_About this exercise_
Only lines containing the word "bold" belong in the answer; copy each one from the records.

'''

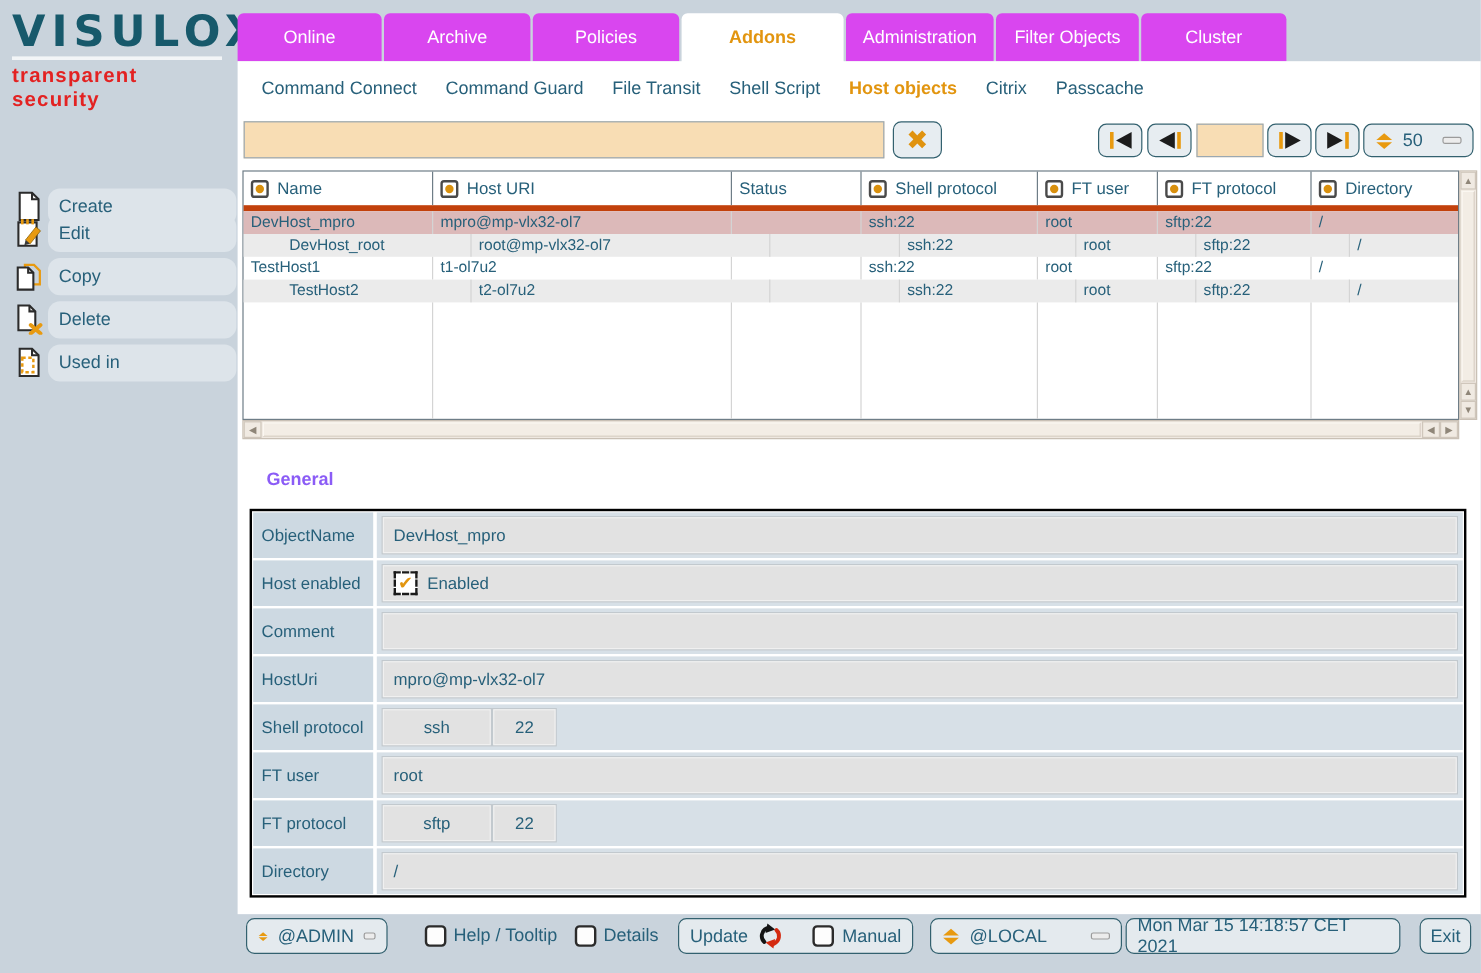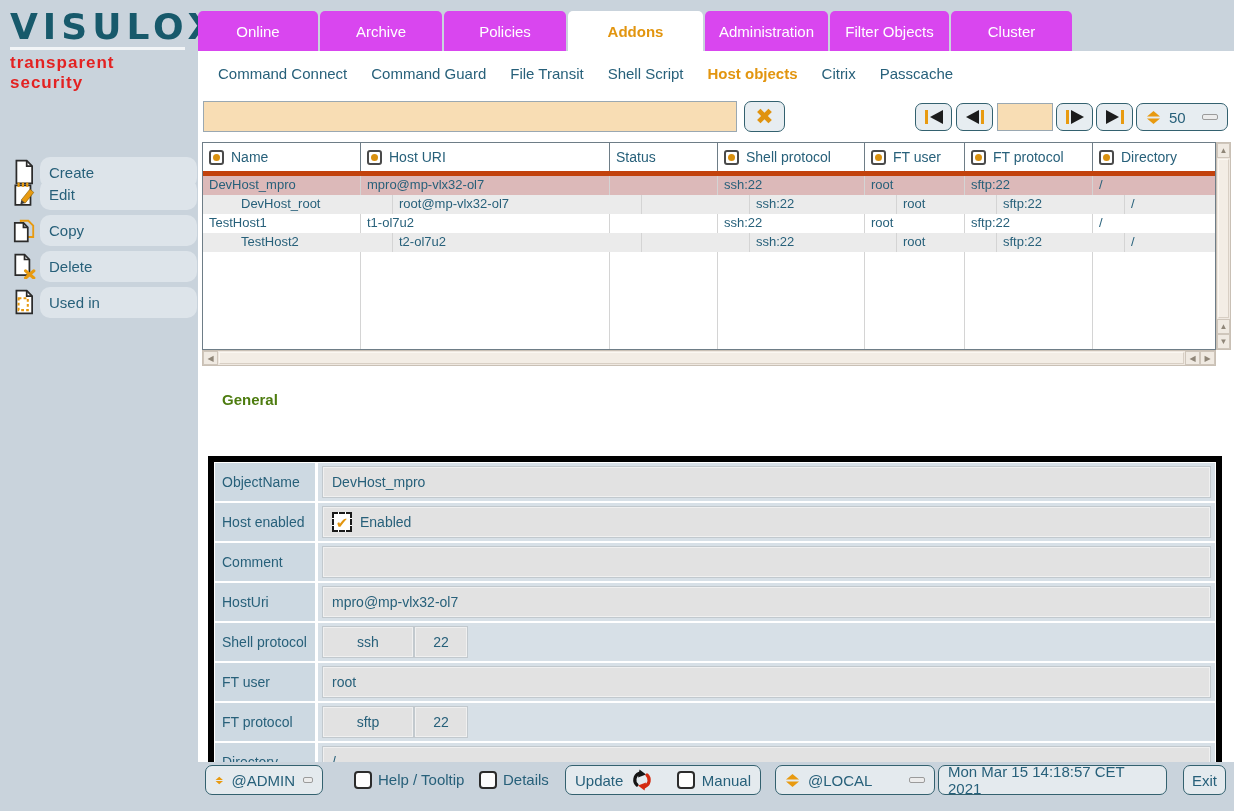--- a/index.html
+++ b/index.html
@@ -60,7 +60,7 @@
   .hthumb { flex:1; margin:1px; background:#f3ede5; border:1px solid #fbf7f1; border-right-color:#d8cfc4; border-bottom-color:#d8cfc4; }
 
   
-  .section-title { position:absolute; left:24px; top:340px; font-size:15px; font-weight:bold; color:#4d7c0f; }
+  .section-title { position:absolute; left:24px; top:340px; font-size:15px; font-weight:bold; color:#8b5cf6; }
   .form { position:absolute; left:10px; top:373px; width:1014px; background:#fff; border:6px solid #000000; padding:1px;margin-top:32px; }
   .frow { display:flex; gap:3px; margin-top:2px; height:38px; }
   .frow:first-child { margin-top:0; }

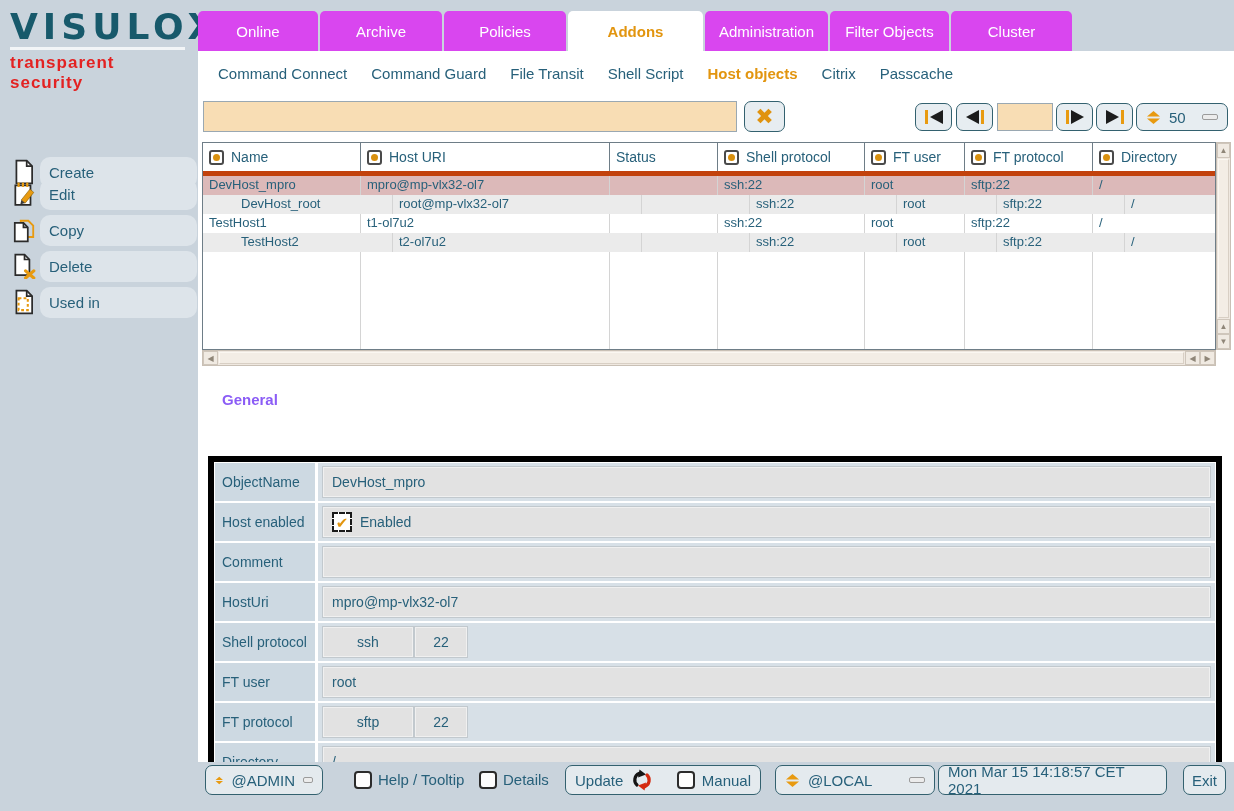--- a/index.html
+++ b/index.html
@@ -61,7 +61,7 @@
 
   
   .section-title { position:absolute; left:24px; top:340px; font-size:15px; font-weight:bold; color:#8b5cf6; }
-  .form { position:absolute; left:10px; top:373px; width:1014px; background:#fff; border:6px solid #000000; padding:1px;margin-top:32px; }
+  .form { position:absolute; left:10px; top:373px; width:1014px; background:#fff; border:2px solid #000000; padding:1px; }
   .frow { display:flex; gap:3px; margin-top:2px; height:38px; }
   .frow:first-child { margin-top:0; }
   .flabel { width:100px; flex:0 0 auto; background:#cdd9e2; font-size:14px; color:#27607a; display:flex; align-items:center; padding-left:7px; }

'''

_Result_
-  .section-title { position:absolute; left:24px; top:340px; font-size:15px; font-weight:bold; color:#4d7c0f; }
+  .section-title { position:absolute; left:24px; top:340px; font-size:15px; font-weight:bold; color:#8b5cf6; }
   .section-title { position:absolute; left:24px; top:340px; font-size:15px; font-weight:bold; color:#8b5cf6; }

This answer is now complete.